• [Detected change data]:
==================================================
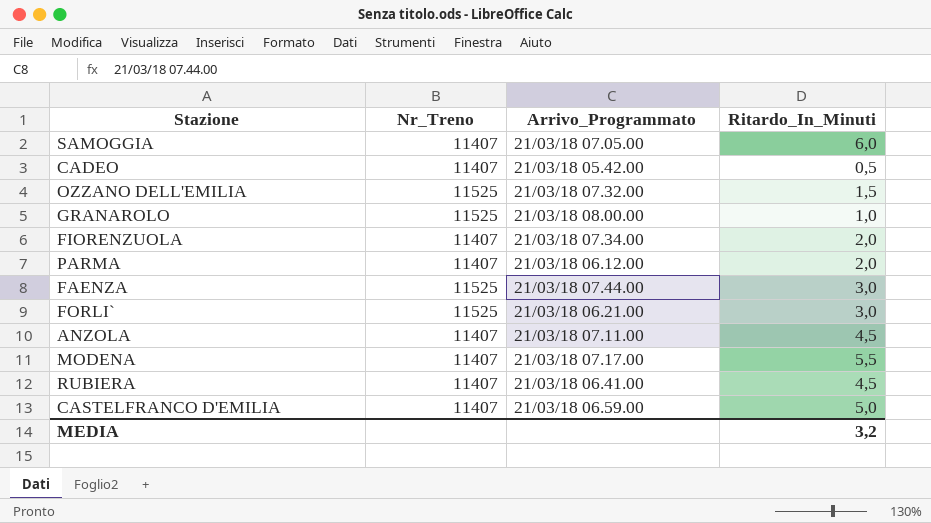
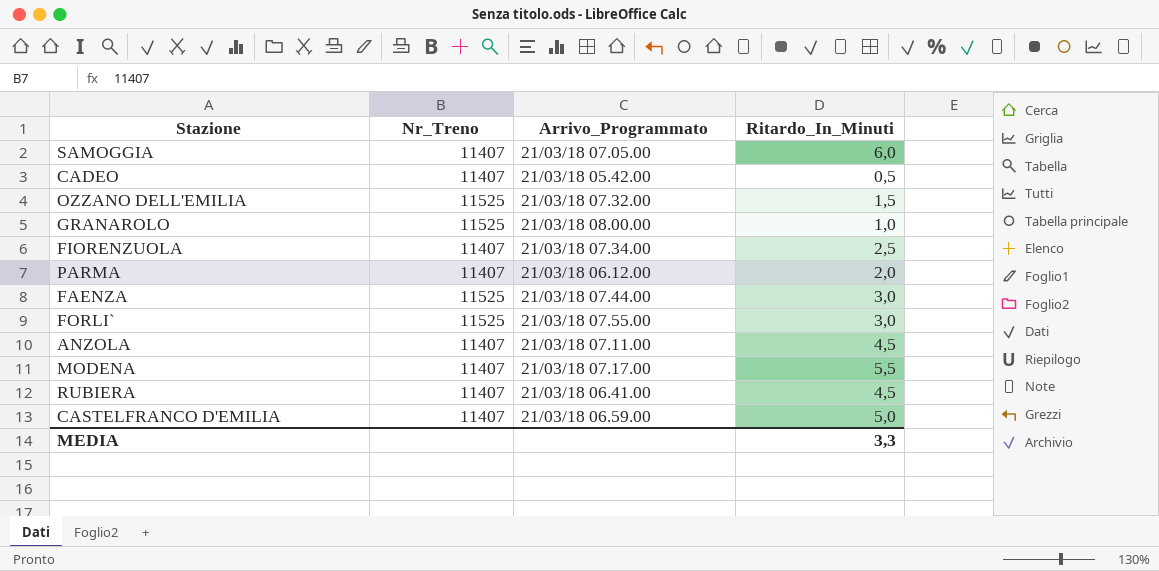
FIORENZUOLA | Ritardo_In_Minuti: 2,0 -> 2,5
FORLI` | Arrivo_Programmato: 21/03/18 06.21.00 -> 21/03/18 07.55.00
MEDIA | Ritardo_In_Minuti: 3,2 -> 3,3

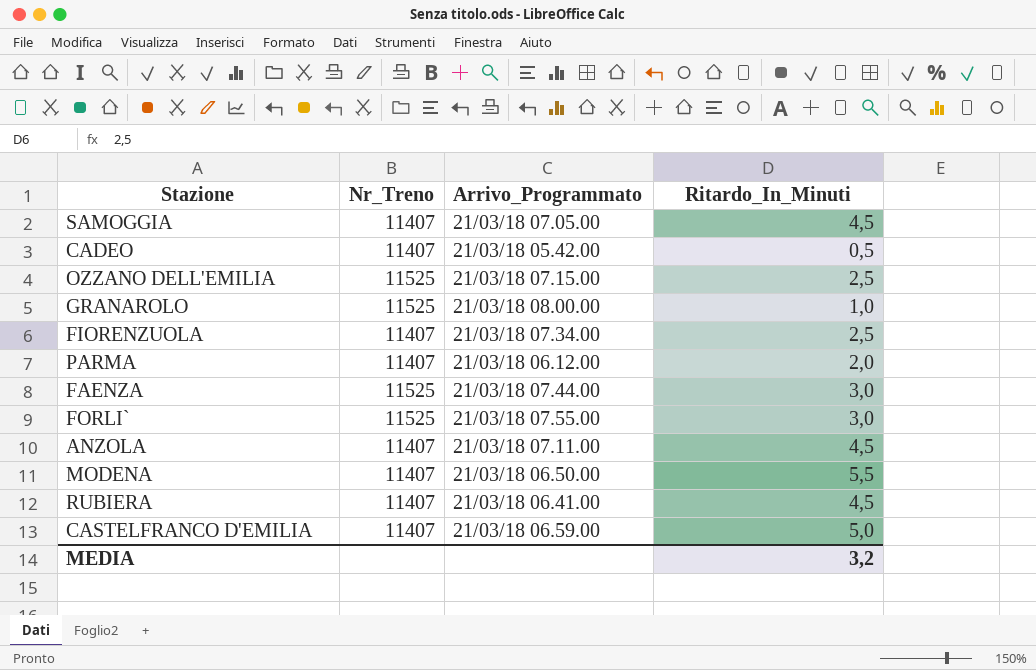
SAMOGGIA | Ritardo_In_Minuti: 6,0 -> 4,5
OZZANO DELL'EMILIA | Arrivo_Programmato: 21/03/18 07.32.00 -> 21/03/18 07.15.00
OZZANO DELL'EMILIA | Ritardo_In_Minuti: 1,5 -> 2,5
MODENA | Arrivo_Programmato: 21/03/18 07.17.00 -> 21/03/18 06.50.00
MEDIA | Ritardo_In_Minuti: 3,3 -> 3,2

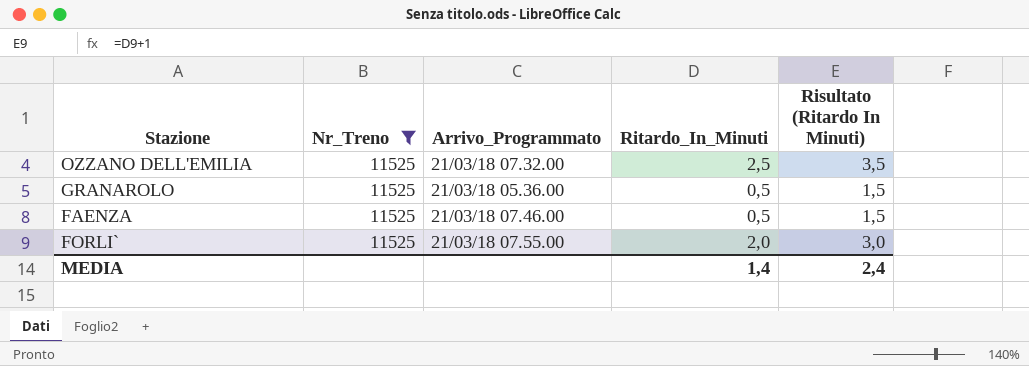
filter: none -> Nr_Treno = 11525
column Risultato (Ritardo In Minuti) | formula: none -> [Ritardo_In_Minuti] + 1
OZZANO DELL'EMILIA | Arrivo_Programmato: 21/03/18 07.15.00 -> 21/03/18 07.32.00
GRANAROLO | Arrivo_Programmato: 21/03/18 08.00.00 -> 21/03/18 05.36.00
GRANAROLO | Ritardo_In_Minuti: 1,0 -> 0,5
FAENZA | Arrivo_Programmato: 21/03/18 07.44.00 -> 21/03/18 07.46.00
FAENZA | Ritardo_In_Minuti: 3,0 -> 0,5
FORLI` | Ritardo_In_Minuti: 3,0 -> 2,0
MEDIA | Ritardo_In_Minuti: 3,2 -> 1,4

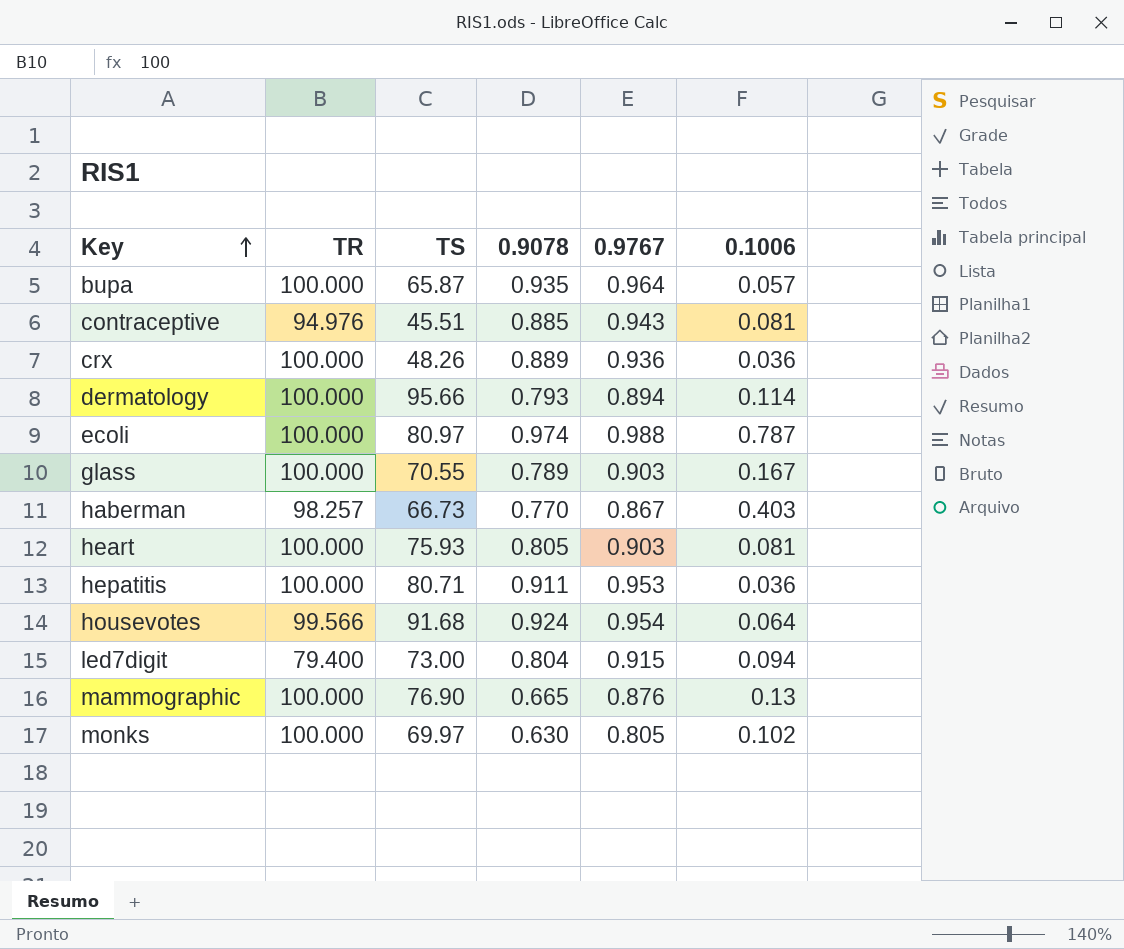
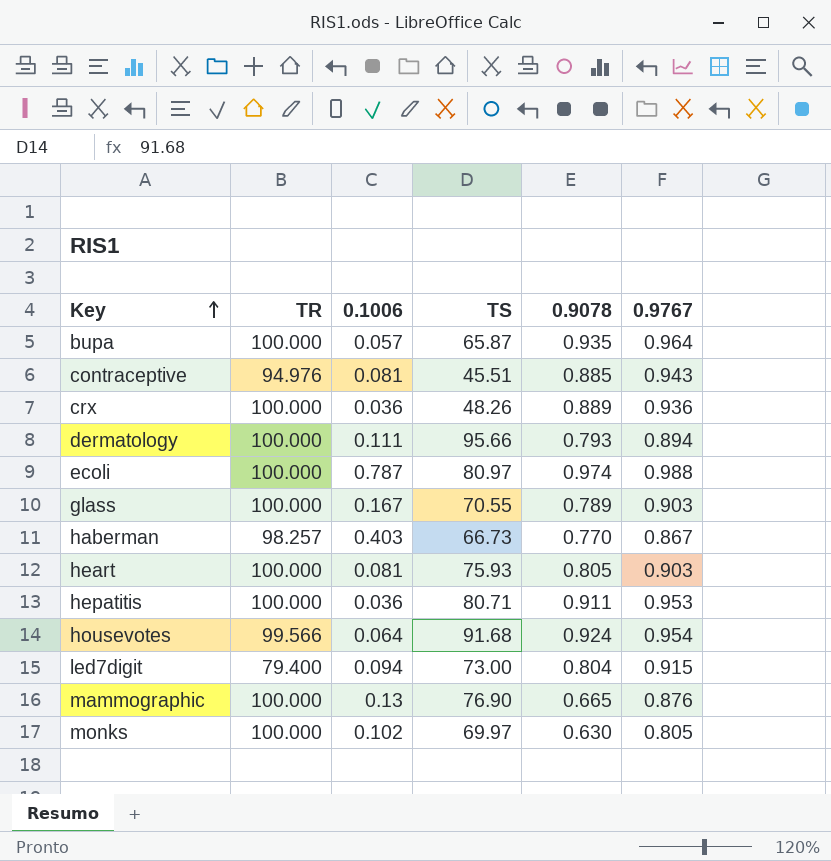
column 0.1006 | position: 6 -> 3
dermatology | 0.1006: 0.114 -> 0.111

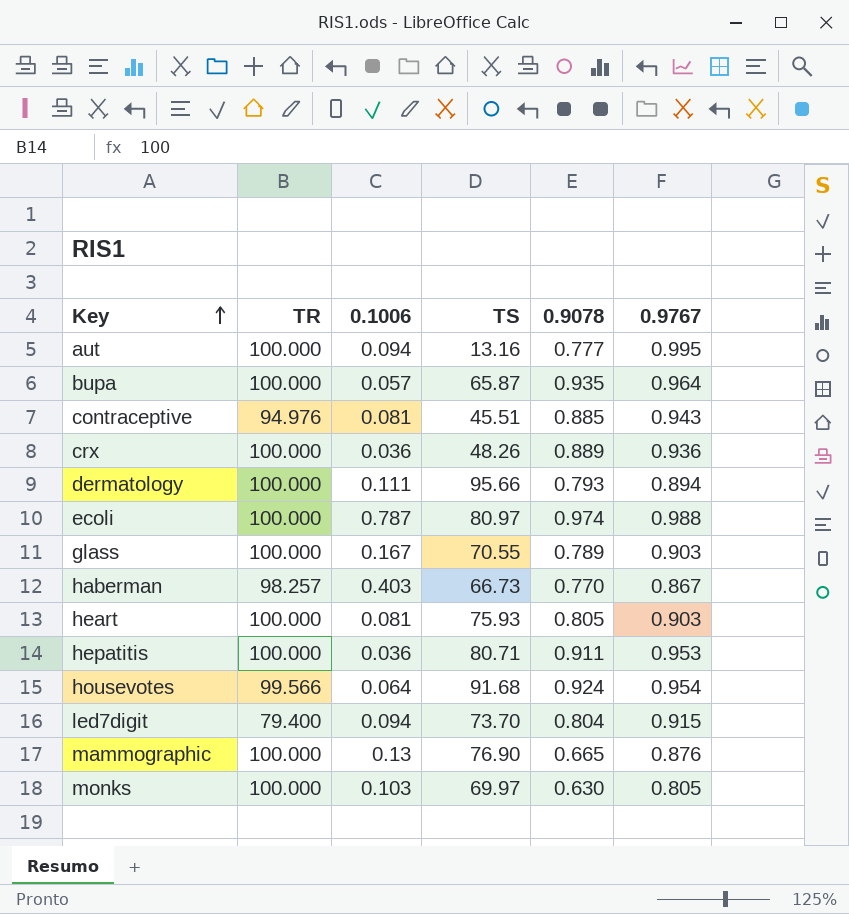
row aut: none -> 100.000 | 0.094 | 13.16 | 0.777 | 0.995
led7digit | TS: 73.00 -> 73.70
monks | 0.1006: 0.102 -> 0.103

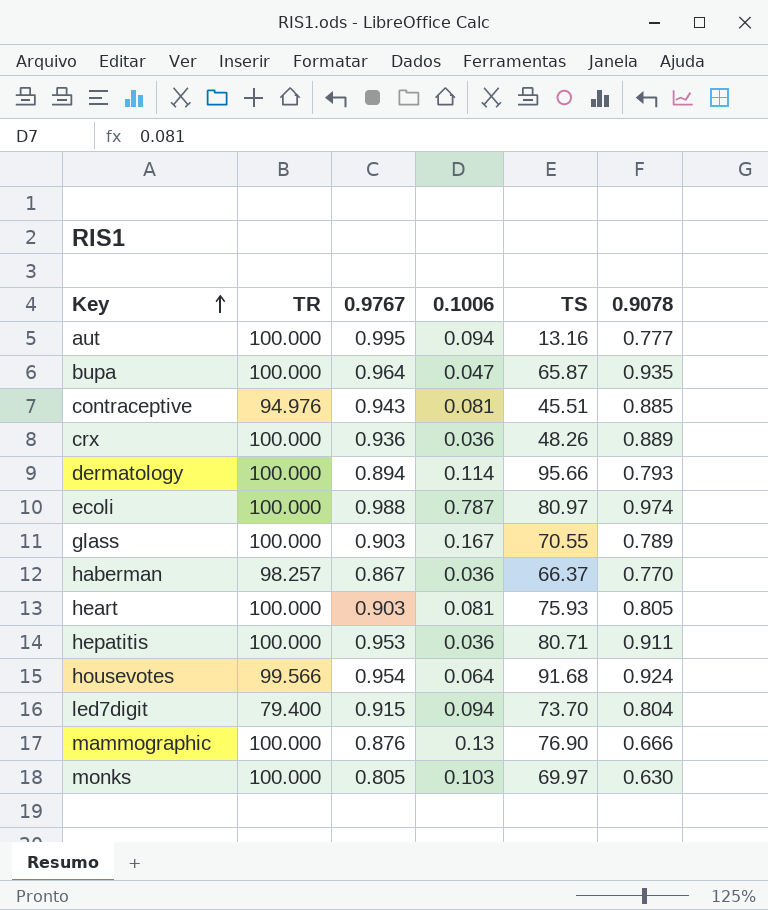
column 0.9767 | position: 6 -> 3
bupa | 0.1006: 0.057 -> 0.047
dermatology | 0.1006: 0.111 -> 0.114
haberman | 0.1006: 0.403 -> 0.036
haberman | TS: 66.73 -> 66.37
mammographic | 0.9078: 0.665 -> 0.666

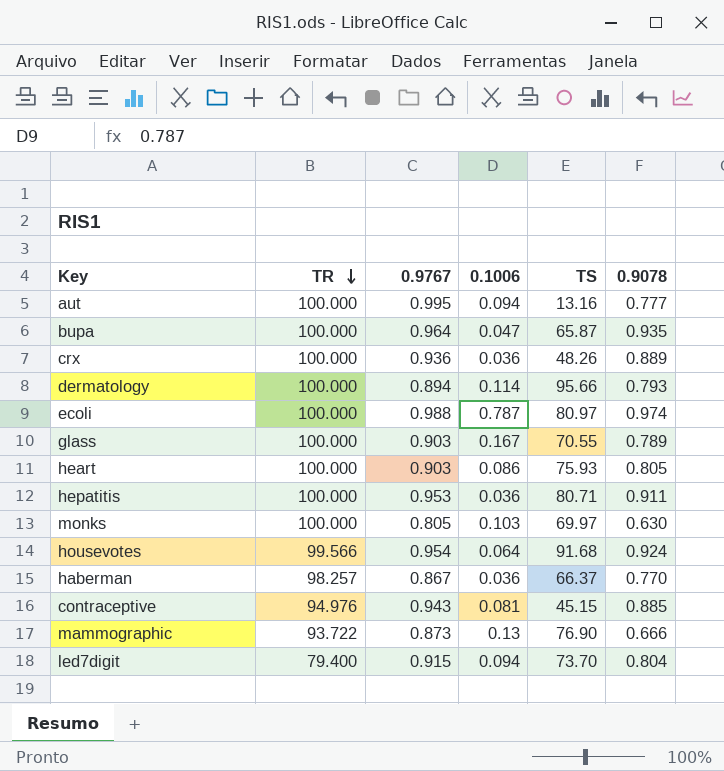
row order: Key ascending -> TR descending
heart | 0.1006: 0.081 -> 0.086
contraceptive | TS: 45.51 -> 45.15
mammographic | TR: 100.000 -> 93.722
mammographic | 0.9767: 0.876 -> 0.873

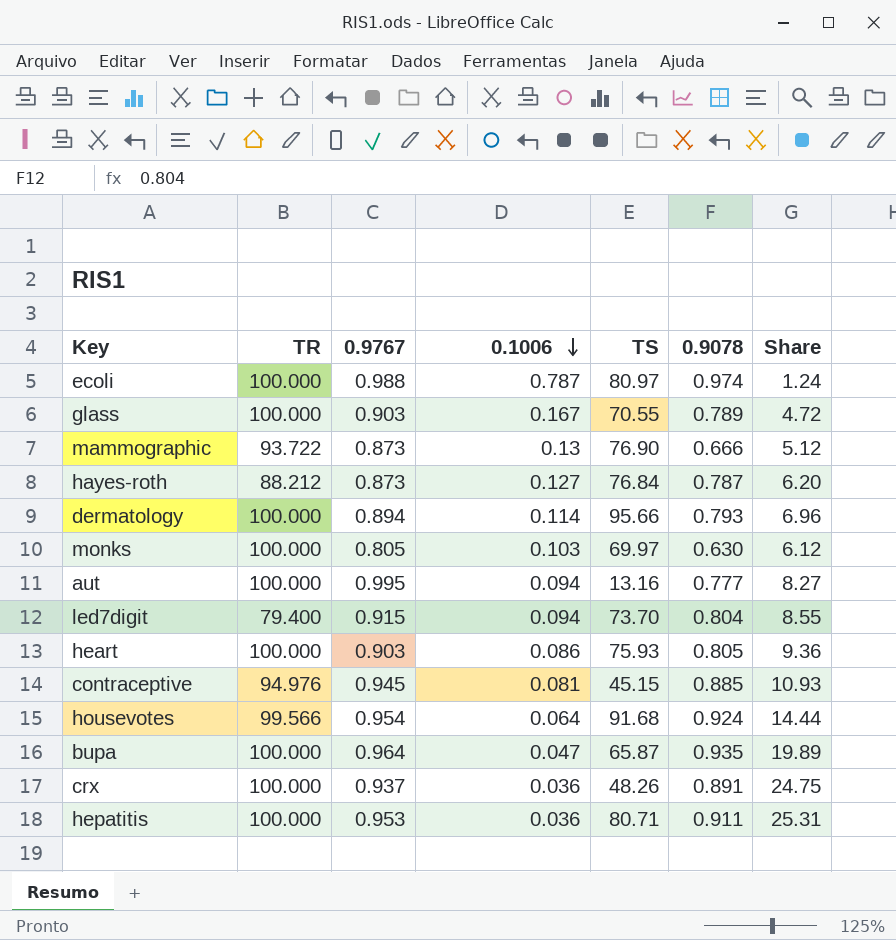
row order: TR descending -> 0.1006 descending
column Share | formula: none -> [0.9078] / [0.1006]
row haberman: 98.257 | 0.867 | 0.036 | 66.37 | 0.770 -> none
row hayes-roth: none -> 88.212 | 0.873 | 0.127 | 76.84 | 0.787 | 6.20
contraceptive | 0.9767: 0.943 -> 0.945
crx | 0.9767: 0.936 -> 0.937
crx | 0.9078: 0.889 -> 0.891

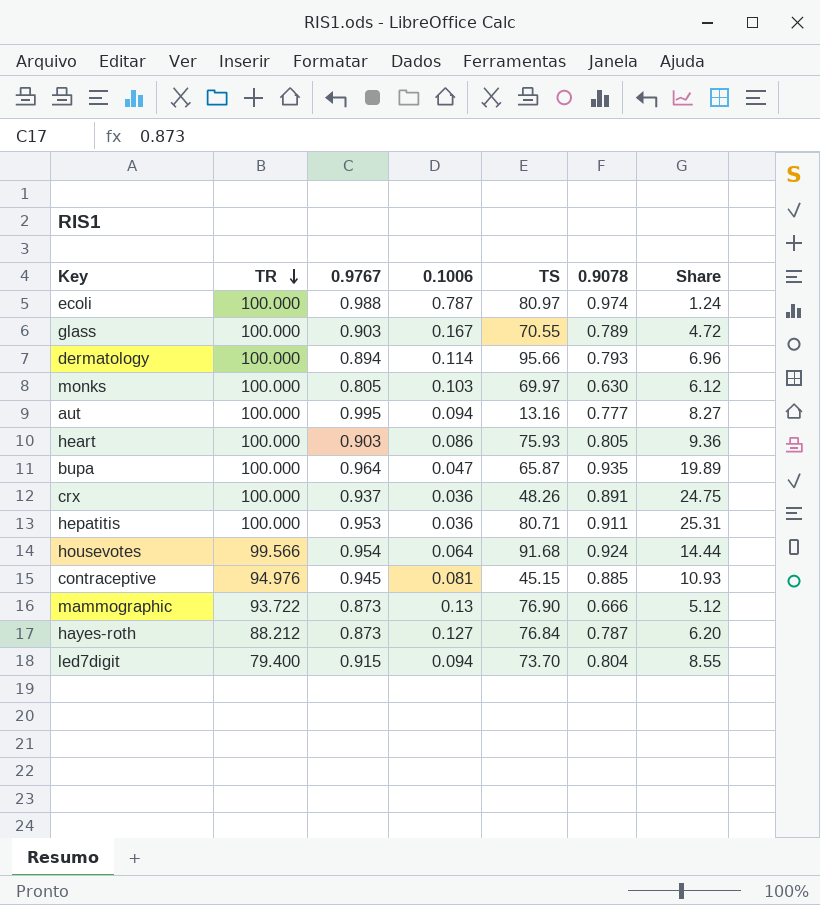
row order: 0.1006 descending -> TR descending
==================================================
With the images omitted, output all entries exactly as given.

FIORENZUOLA | Ritardo_In_Minuti: 2,0 -> 2,5
FORLI` | Arrivo_Programmato: 21/03/18 06.21.00 -> 21/03/18 07.55.00
MEDIA | Ritardo_In_Minuti: 3,2 -> 3,3

SAMOGGIA | Ritardo_In_Minuti: 6,0 -> 4,5
OZZANO DELL'EMILIA | Arrivo_Programmato: 21/03/18 07.32.00 -> 21/03/18 07.15.00
OZZANO DELL'EMILIA | Ritardo_In_Minuti: 1,5 -> 2,5
MODENA | Arrivo_Programmato: 21/03/18 07.17.00 -> 21/03/18 06.50.00
MEDIA | Ritardo_In_Minuti: 3,3 -> 3,2

filter: none -> Nr_Treno = 11525
column Risultato (Ritardo In Minuti) | formula: none -> [Ritardo_In_Minuti] + 1
OZZANO DELL'EMILIA | Arrivo_Programmato: 21/03/18 07.15.00 -> 21/03/18 07.32.00
GRANAROLO | Arrivo_Programmato: 21/03/18 08.00.00 -> 21/03/18 05.36.00
GRANAROLO | Ritardo_In_Minuti: 1,0 -> 0,5
FAENZA | Arrivo_Programmato: 21/03/18 07.44.00 -> 21/03/18 07.46.00
FAENZA | Ritardo_In_Minuti: 3,0 -> 0,5
FORLI` | Ritardo_In_Minuti: 3,0 -> 2,0
MEDIA | Ritardo_In_Minuti: 3,2 -> 1,4

column 0.1006 | position: 6 -> 3
dermatology | 0.1006: 0.114 -> 0.111

row aut: none -> 100.000 | 0.094 | 13.16 | 0.777 | 0.995
led7digit | TS: 73.00 -> 73.70
monks | 0.1006: 0.102 -> 0.103

column 0.9767 | position: 6 -> 3
bupa | 0.1006: 0.057 -> 0.047
dermatology | 0.1006: 0.111 -> 0.114
haberman | 0.1006: 0.403 -> 0.036
haberman | TS: 66.73 -> 66.37
mammographic | 0.9078: 0.665 -> 0.666

row order: Key ascending -> TR descending
heart | 0.1006: 0.081 -> 0.086
contraceptive | TS: 45.51 -> 45.15
mammographic | TR: 100.000 -> 93.722
mammographic | 0.9767: 0.876 -> 0.873

row order: TR descending -> 0.1006 descending
column Share | formula: none -> [0.9078] / [0.1006]
row haberman: 98.257 | 0.867 | 0.036 | 66.37 | 0.770 -> none
row hayes-roth: none -> 88.212 | 0.873 | 0.127 | 76.84 | 0.787 | 6.20
contraceptive | 0.9767: 0.943 -> 0.945
crx | 0.9767: 0.936 -> 0.937
crx | 0.9078: 0.889 -> 0.891

row order: 0.1006 descending -> TR descending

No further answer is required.